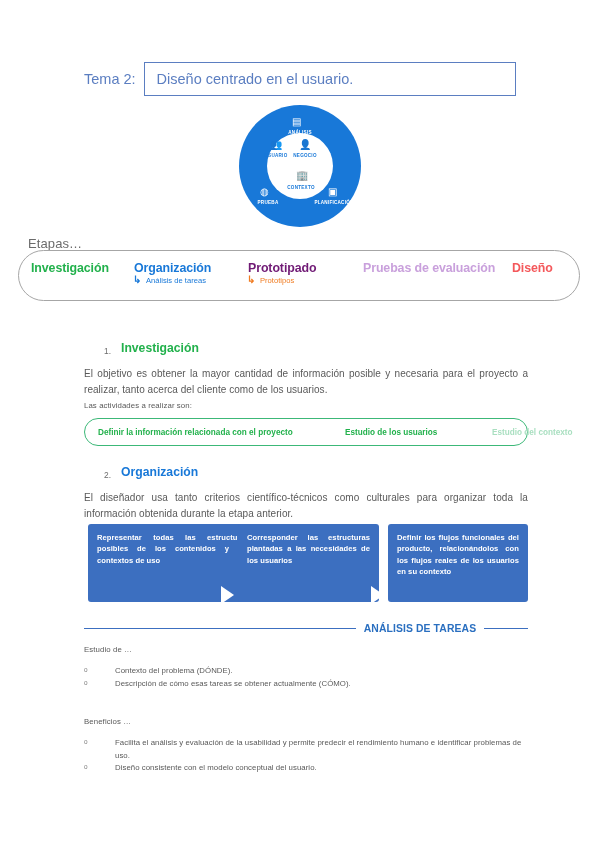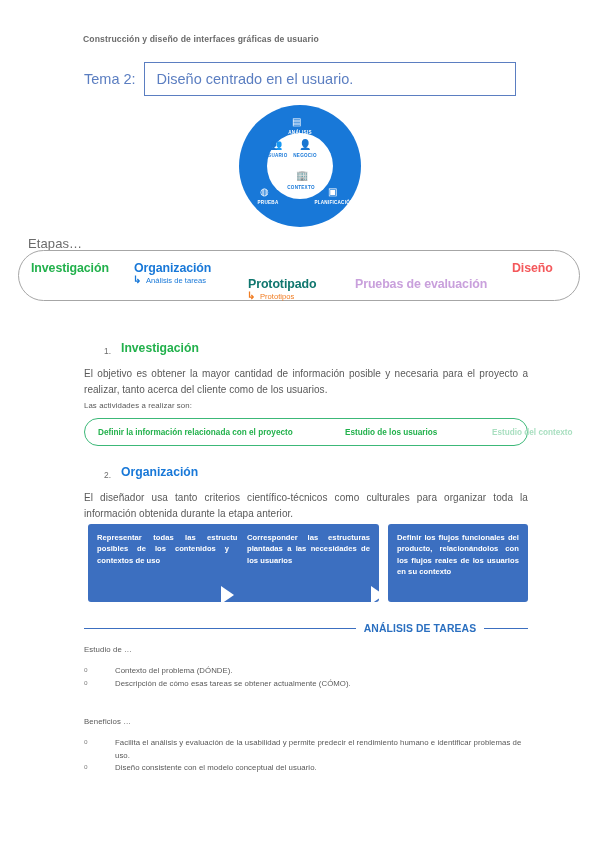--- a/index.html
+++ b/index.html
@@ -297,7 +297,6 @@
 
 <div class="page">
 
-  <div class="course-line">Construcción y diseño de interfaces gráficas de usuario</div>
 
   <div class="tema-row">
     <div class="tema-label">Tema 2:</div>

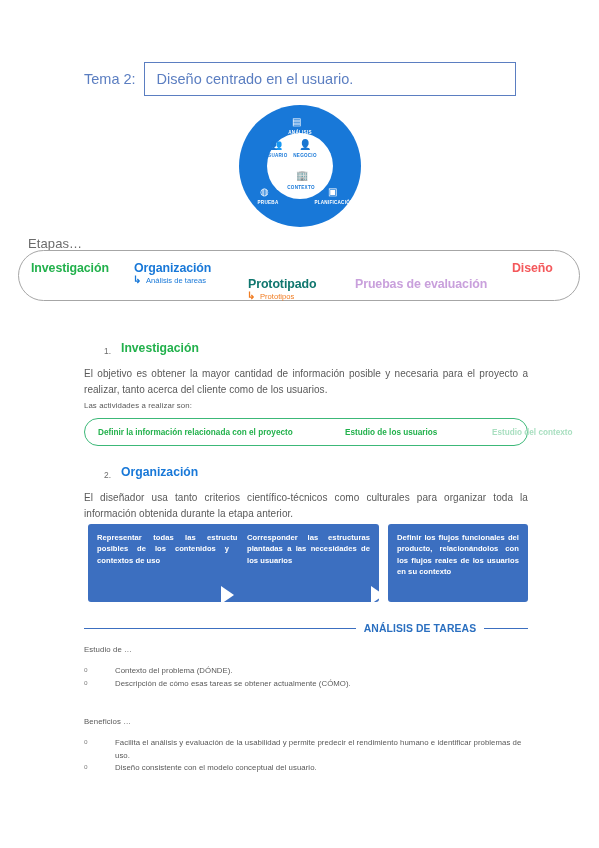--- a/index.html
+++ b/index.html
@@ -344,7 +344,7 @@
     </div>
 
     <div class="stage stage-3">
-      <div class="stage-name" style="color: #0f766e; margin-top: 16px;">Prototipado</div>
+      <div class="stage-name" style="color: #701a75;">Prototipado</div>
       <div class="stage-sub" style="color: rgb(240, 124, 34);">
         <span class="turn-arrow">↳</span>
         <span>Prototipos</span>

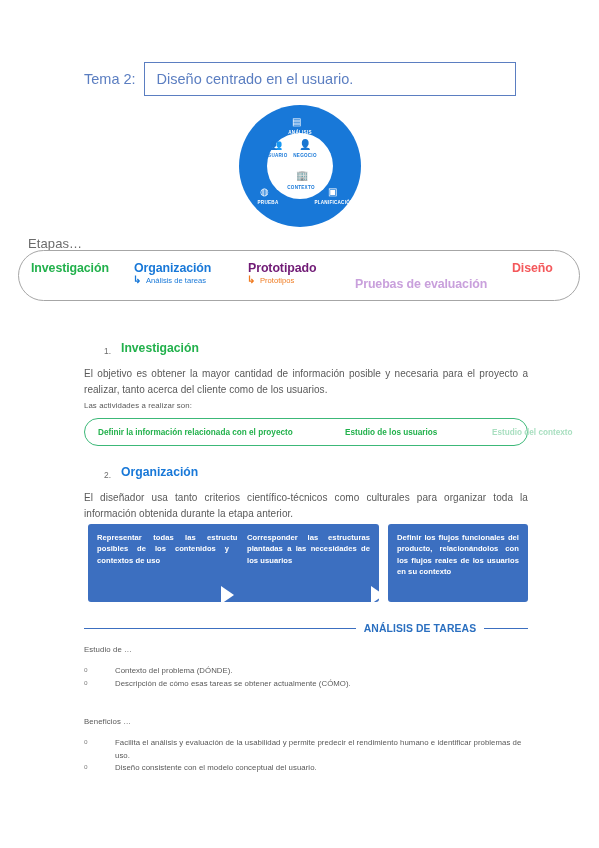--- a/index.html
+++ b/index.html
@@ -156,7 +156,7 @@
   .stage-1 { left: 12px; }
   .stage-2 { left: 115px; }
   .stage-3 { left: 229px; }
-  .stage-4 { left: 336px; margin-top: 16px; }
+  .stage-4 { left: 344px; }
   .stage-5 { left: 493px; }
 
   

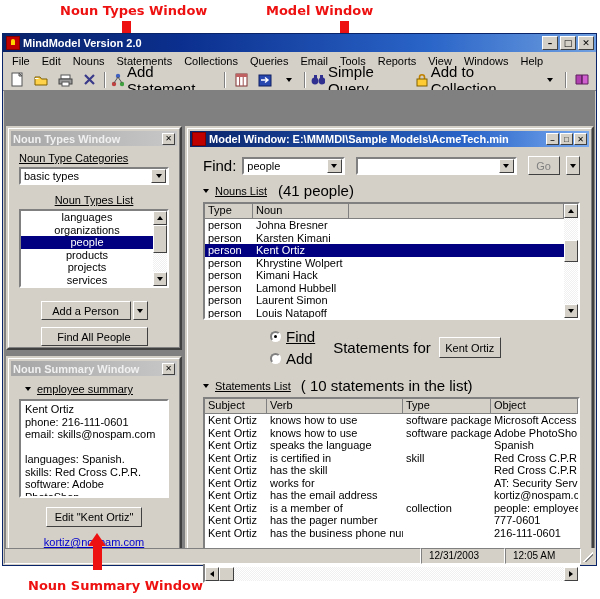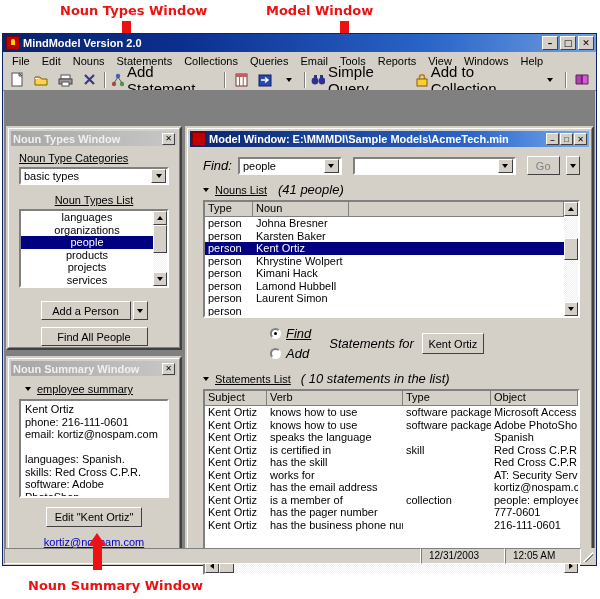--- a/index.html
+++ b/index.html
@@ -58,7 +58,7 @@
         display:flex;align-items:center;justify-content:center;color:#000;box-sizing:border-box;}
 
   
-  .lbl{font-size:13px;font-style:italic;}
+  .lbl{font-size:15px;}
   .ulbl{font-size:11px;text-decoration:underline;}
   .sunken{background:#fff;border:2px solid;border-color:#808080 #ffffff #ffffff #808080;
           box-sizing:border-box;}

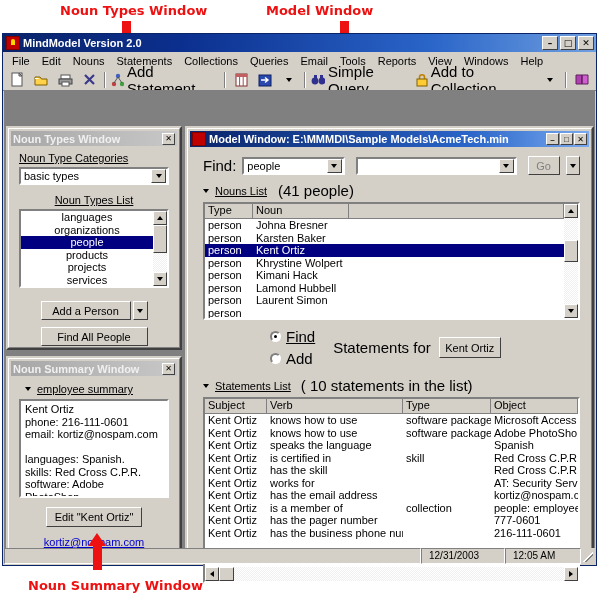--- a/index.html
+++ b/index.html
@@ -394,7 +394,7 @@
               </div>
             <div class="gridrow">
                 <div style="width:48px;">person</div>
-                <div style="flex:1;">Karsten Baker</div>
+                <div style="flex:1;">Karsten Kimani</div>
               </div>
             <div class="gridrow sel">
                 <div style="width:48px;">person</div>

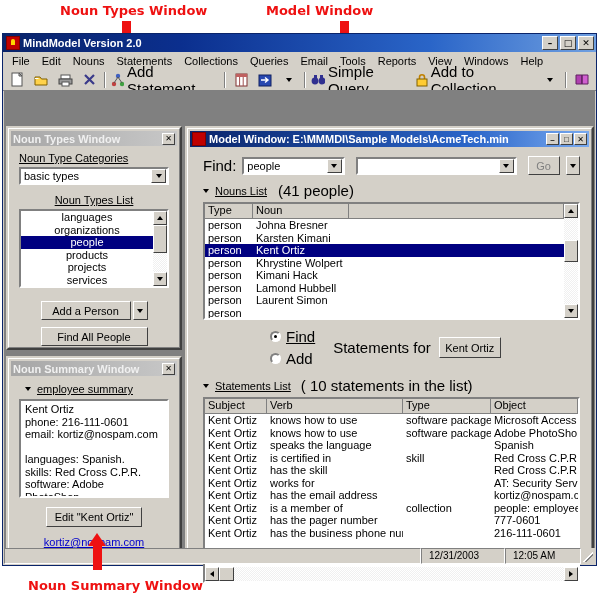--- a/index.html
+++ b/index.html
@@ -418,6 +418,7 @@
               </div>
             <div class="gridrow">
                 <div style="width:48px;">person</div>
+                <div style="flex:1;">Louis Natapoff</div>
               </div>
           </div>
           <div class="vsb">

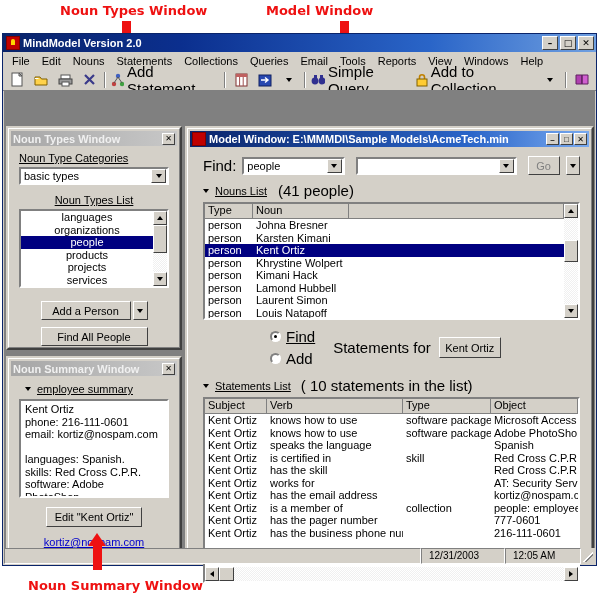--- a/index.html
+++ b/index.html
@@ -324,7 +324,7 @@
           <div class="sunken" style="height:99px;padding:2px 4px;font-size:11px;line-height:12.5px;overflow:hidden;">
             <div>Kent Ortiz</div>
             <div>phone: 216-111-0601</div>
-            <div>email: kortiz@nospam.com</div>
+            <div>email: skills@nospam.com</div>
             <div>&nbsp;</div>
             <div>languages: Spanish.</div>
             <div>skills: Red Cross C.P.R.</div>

--

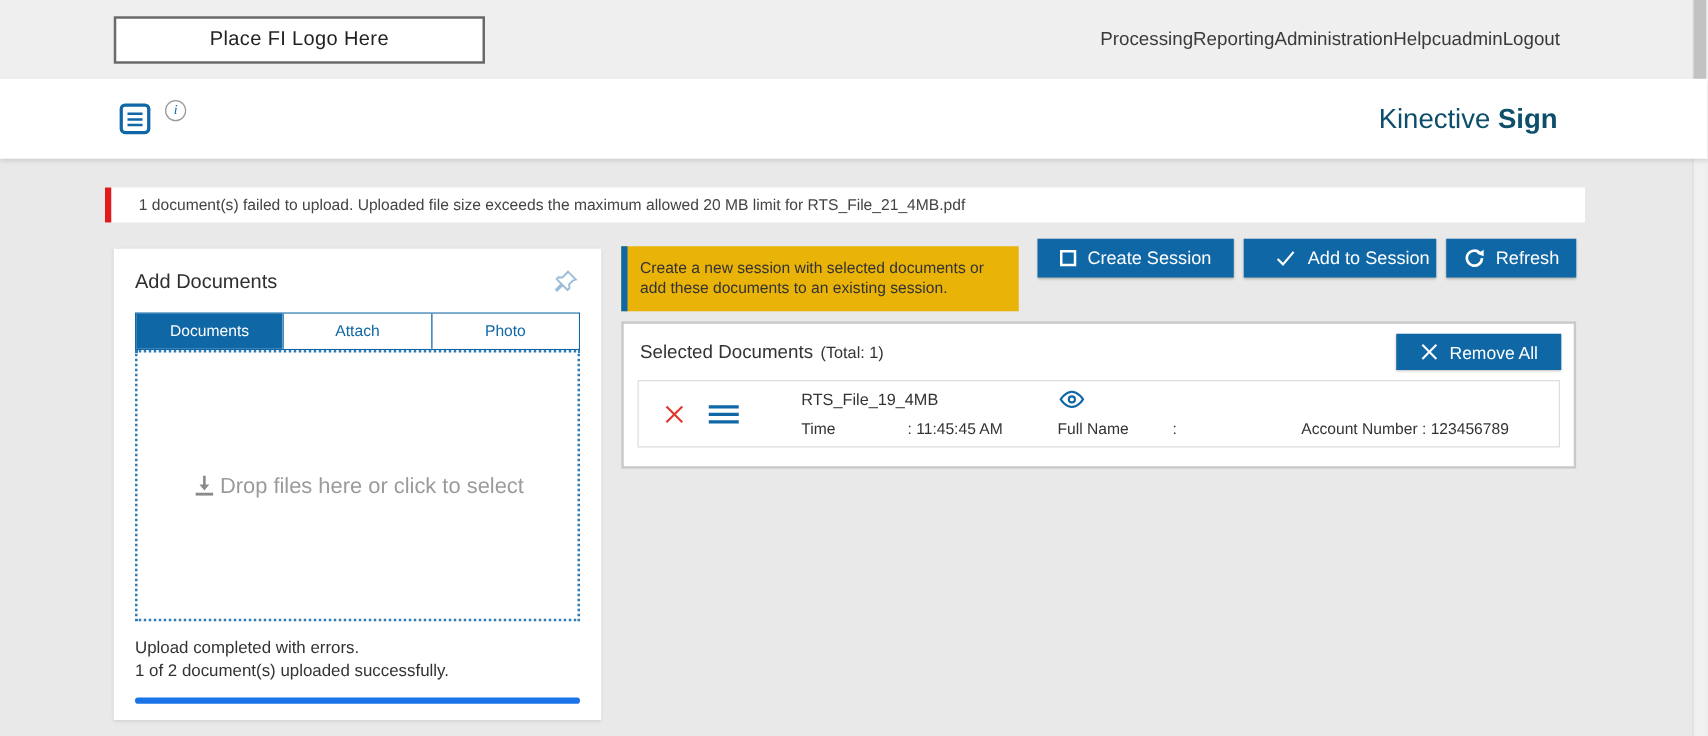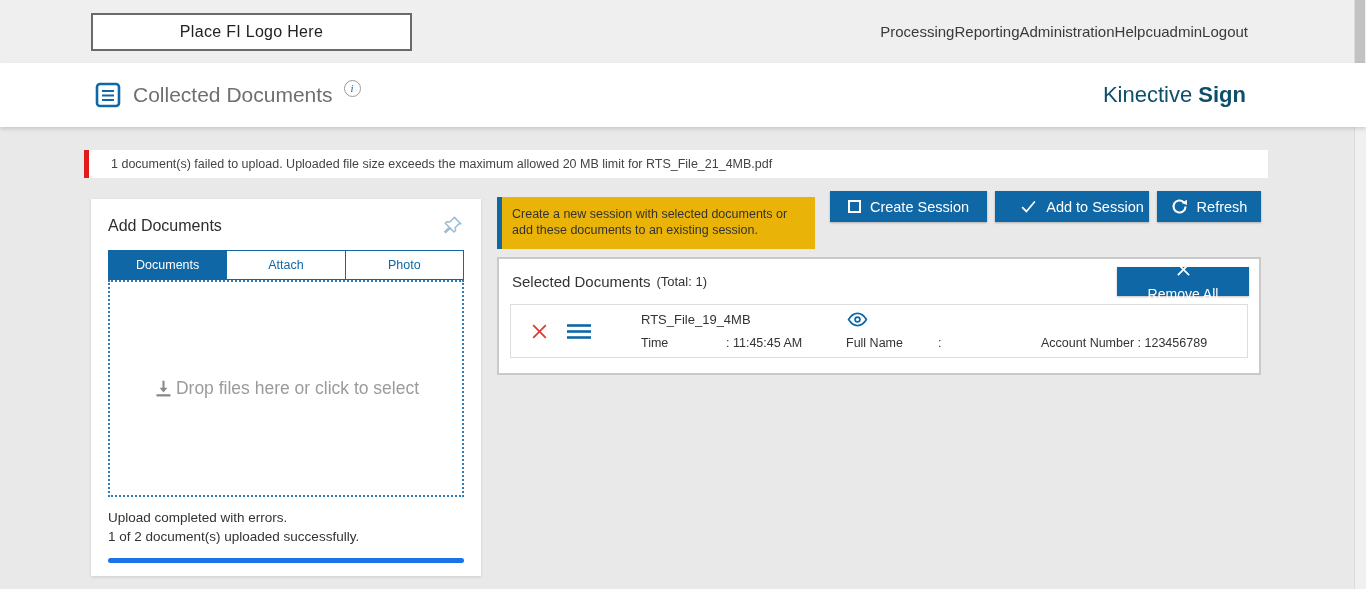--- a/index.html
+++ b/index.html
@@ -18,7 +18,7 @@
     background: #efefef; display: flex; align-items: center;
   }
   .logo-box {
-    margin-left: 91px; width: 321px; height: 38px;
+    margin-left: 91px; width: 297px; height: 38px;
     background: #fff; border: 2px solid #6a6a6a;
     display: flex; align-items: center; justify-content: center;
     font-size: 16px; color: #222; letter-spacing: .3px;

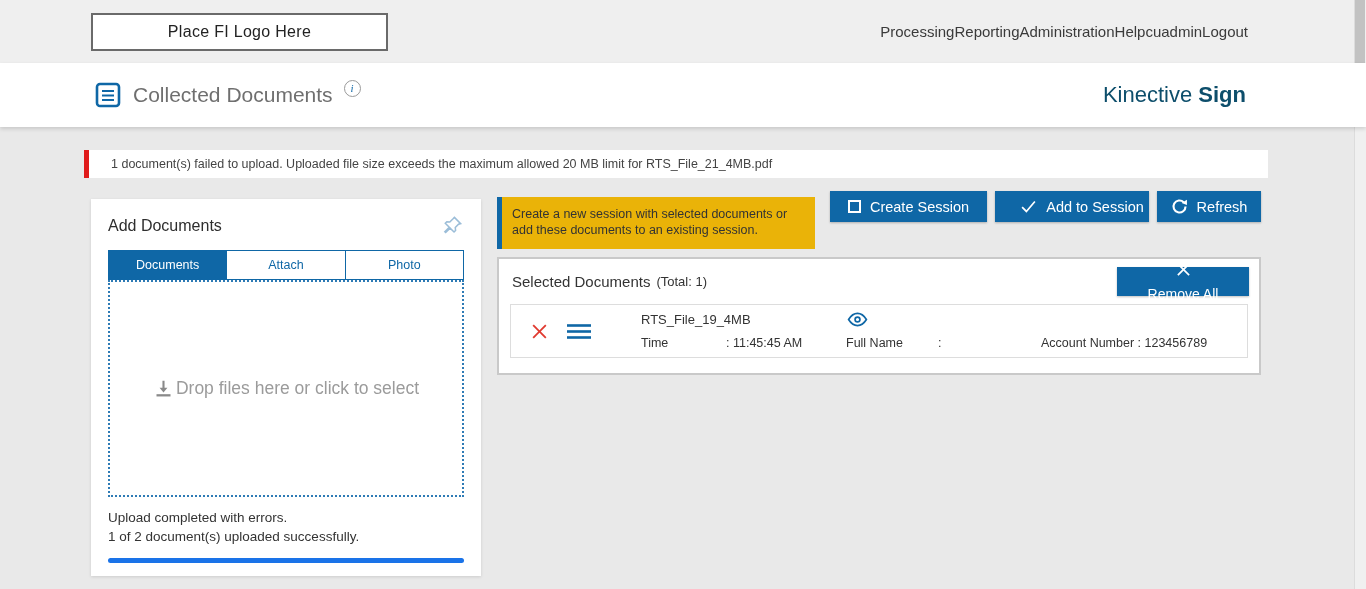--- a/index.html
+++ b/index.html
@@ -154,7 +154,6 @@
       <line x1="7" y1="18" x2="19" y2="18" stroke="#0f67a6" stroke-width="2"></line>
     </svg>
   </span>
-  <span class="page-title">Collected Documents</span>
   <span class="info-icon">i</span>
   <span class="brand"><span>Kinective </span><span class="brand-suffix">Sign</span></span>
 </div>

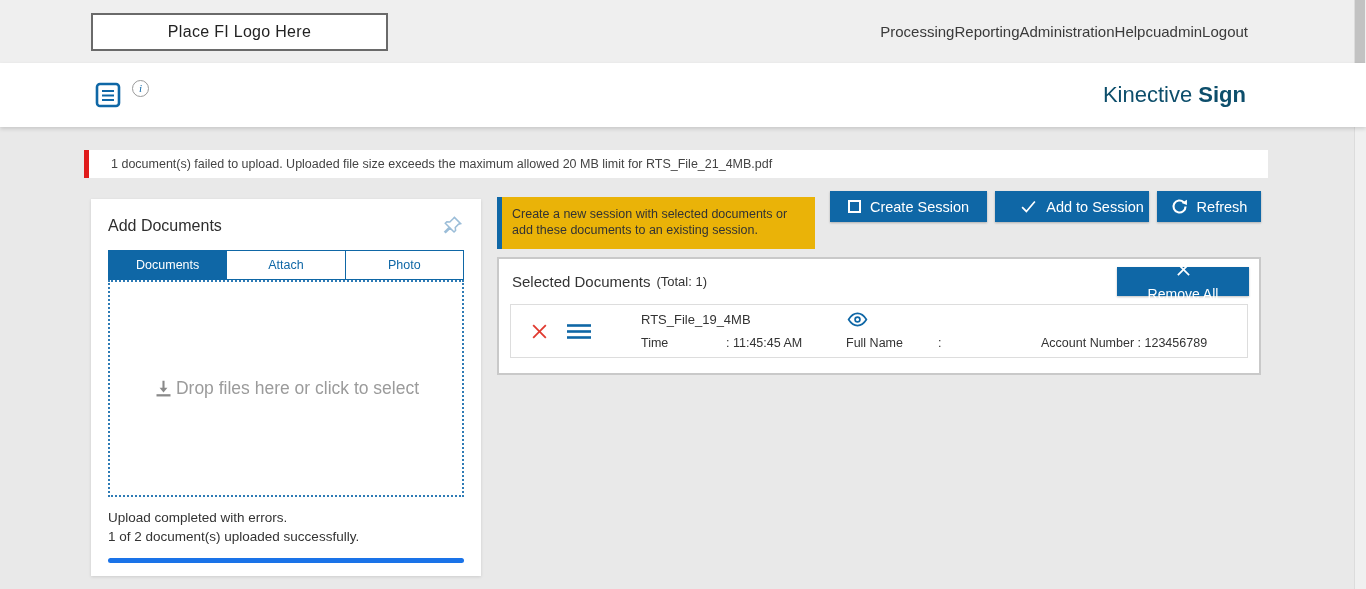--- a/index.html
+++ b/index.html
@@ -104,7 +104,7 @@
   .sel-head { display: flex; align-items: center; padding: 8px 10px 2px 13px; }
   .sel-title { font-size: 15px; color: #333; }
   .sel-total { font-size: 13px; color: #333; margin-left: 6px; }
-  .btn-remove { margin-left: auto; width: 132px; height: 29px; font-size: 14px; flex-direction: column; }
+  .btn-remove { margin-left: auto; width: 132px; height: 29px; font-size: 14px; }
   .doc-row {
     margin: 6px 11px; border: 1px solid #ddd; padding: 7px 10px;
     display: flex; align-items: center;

▸ **PROBLEM TO SOLVE**: Only a number should come back: the count of lines above that include "Karsten".

▸ **ANSWER SPACE**: 2